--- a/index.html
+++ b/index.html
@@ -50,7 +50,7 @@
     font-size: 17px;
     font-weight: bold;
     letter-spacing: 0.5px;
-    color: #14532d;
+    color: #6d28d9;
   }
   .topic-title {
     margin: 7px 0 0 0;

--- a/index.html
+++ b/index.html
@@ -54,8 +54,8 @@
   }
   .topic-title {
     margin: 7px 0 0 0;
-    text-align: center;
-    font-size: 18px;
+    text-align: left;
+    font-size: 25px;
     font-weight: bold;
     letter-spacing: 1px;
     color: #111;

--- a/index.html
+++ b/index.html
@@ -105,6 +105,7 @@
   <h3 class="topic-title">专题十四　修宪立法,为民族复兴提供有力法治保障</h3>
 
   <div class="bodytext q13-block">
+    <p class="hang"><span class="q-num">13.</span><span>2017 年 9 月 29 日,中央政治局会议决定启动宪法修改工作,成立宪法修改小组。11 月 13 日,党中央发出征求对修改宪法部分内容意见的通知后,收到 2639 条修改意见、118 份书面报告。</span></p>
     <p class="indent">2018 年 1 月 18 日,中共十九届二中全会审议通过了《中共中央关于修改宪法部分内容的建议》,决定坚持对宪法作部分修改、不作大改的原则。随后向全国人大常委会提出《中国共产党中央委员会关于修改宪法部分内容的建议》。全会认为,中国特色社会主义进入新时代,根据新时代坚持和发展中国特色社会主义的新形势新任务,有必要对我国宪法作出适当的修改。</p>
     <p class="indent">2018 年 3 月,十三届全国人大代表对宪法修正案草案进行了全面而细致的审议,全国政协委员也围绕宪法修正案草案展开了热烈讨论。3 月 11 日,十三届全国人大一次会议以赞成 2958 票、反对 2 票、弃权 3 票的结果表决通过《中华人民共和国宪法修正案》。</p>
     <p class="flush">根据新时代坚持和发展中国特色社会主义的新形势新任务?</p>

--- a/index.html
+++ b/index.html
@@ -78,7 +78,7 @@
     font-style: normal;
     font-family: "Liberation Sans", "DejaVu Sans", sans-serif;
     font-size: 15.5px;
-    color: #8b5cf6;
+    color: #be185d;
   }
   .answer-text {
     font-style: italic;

--

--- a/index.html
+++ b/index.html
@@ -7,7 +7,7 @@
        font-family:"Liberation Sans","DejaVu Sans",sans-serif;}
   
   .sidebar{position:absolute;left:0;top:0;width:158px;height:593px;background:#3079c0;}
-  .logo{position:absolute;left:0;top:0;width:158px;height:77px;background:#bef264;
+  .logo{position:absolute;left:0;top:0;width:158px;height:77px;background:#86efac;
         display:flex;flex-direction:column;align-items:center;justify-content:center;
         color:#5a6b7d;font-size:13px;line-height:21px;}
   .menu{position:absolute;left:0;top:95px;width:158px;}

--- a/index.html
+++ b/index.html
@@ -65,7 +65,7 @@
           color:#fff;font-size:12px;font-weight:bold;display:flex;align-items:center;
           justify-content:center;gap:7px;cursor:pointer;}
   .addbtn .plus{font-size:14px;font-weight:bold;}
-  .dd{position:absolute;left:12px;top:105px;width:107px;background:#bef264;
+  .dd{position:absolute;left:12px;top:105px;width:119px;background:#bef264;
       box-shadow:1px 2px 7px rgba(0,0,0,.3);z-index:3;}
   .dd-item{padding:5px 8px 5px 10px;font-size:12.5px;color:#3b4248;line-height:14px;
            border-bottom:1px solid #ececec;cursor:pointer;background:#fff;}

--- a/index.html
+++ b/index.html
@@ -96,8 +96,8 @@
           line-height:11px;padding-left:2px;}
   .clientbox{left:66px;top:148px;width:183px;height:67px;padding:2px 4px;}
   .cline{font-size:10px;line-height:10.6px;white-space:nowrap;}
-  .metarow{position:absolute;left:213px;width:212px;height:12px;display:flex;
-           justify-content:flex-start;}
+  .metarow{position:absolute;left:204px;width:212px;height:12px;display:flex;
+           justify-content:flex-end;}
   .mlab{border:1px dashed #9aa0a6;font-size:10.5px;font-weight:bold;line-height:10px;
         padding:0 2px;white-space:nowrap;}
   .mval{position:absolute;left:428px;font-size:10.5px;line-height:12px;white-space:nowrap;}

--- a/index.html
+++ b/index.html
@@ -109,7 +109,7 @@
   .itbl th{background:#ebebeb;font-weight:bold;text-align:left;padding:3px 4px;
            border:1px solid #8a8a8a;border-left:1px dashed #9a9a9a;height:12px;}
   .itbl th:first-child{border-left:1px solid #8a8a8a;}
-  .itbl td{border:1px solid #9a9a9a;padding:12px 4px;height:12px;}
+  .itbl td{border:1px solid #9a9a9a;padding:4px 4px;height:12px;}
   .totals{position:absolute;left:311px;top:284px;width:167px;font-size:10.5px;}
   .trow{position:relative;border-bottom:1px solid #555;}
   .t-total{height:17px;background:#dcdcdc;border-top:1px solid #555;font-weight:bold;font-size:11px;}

---

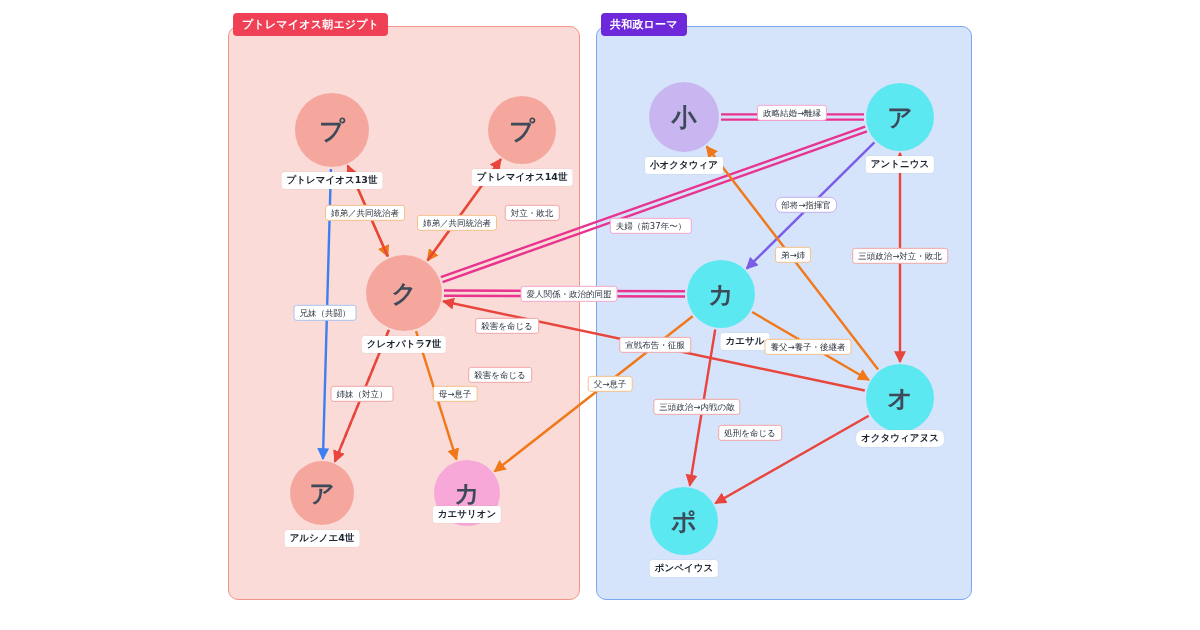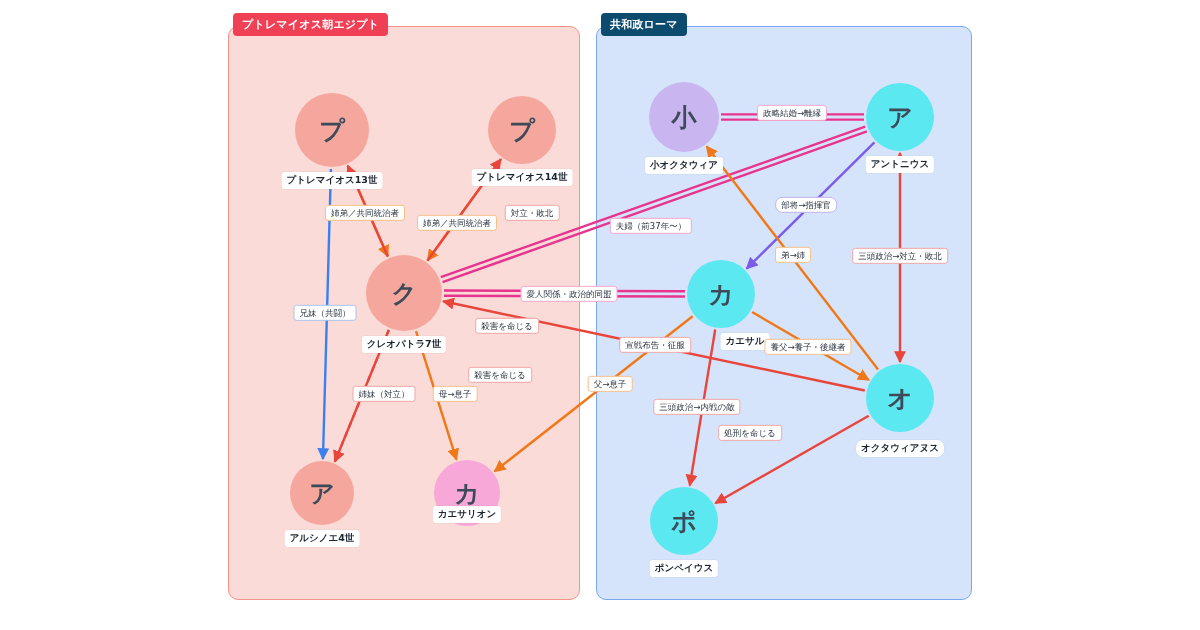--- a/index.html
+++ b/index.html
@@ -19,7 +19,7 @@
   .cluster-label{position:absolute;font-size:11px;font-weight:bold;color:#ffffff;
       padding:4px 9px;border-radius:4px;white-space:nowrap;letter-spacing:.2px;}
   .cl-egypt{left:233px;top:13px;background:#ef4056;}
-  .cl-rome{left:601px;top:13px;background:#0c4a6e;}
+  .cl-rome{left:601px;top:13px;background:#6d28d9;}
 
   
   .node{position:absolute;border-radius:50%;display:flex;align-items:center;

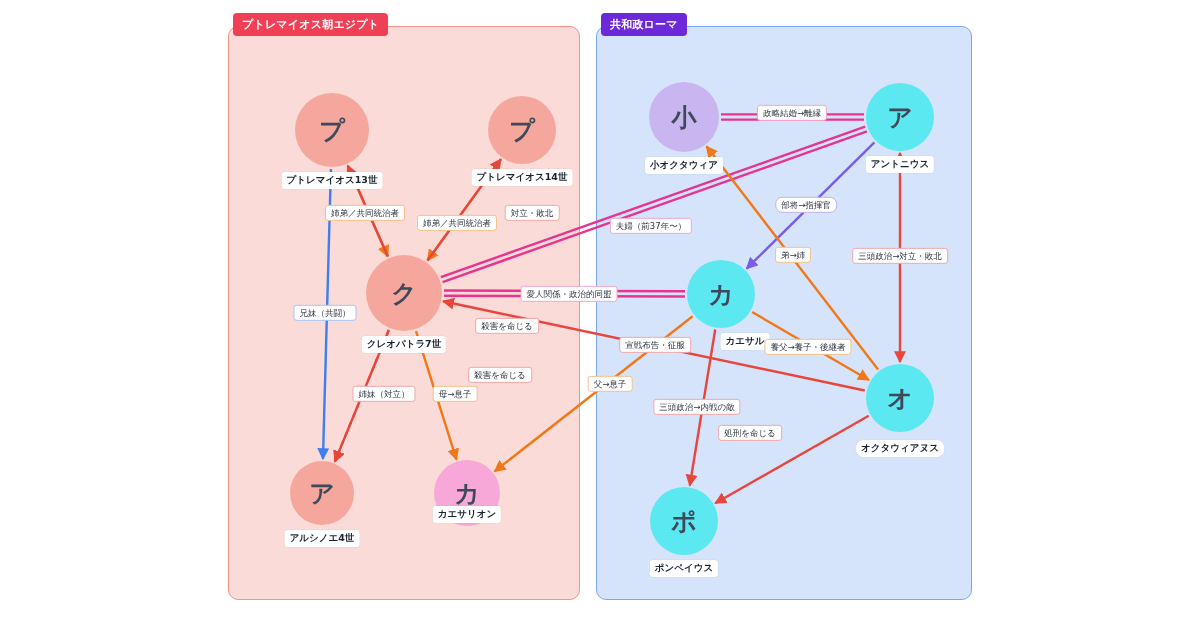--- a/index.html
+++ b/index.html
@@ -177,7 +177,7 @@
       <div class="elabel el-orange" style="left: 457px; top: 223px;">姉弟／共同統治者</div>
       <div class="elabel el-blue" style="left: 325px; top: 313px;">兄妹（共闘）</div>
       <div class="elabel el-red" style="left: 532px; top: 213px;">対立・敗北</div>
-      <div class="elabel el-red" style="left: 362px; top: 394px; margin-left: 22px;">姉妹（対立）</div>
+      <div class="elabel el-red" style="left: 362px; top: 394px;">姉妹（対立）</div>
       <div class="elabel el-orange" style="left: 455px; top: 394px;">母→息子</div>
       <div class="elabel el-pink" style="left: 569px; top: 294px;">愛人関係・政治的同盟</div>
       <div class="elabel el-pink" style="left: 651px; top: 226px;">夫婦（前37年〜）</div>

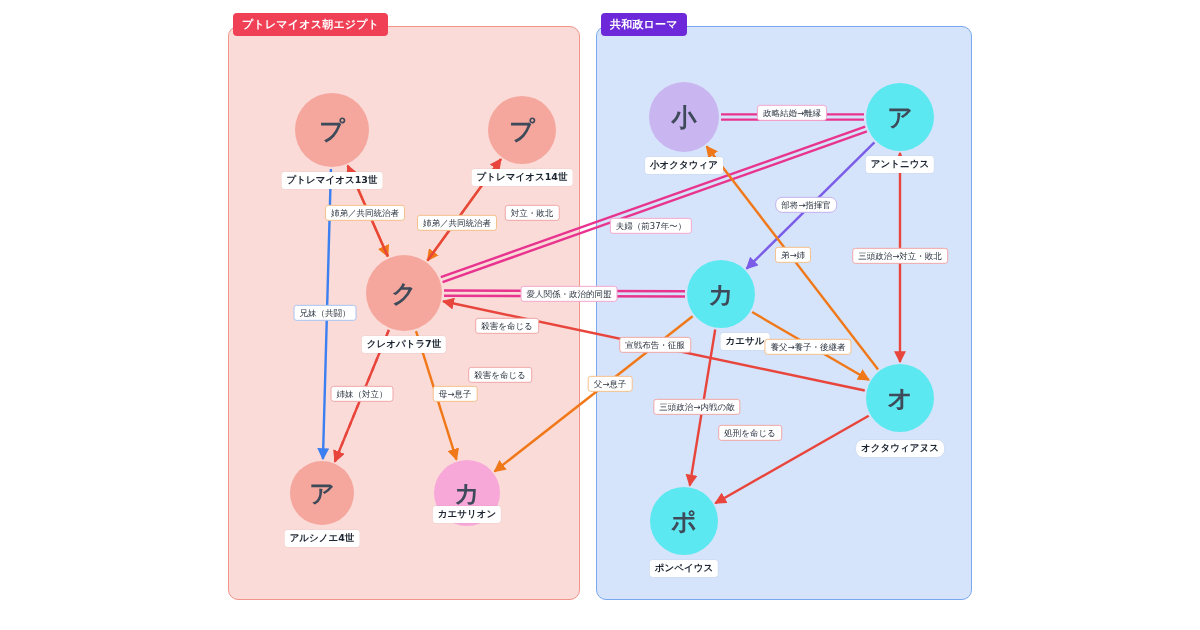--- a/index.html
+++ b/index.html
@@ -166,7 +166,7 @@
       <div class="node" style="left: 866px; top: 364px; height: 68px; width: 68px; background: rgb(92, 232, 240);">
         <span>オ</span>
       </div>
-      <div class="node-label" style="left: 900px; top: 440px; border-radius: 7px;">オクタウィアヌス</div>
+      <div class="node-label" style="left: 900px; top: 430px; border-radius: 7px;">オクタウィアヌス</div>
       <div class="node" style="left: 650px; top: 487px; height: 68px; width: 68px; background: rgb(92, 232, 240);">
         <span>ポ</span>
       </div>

Try it> Count the lines of the material above that contain the word "radius", then give only that count.

Your solution> 4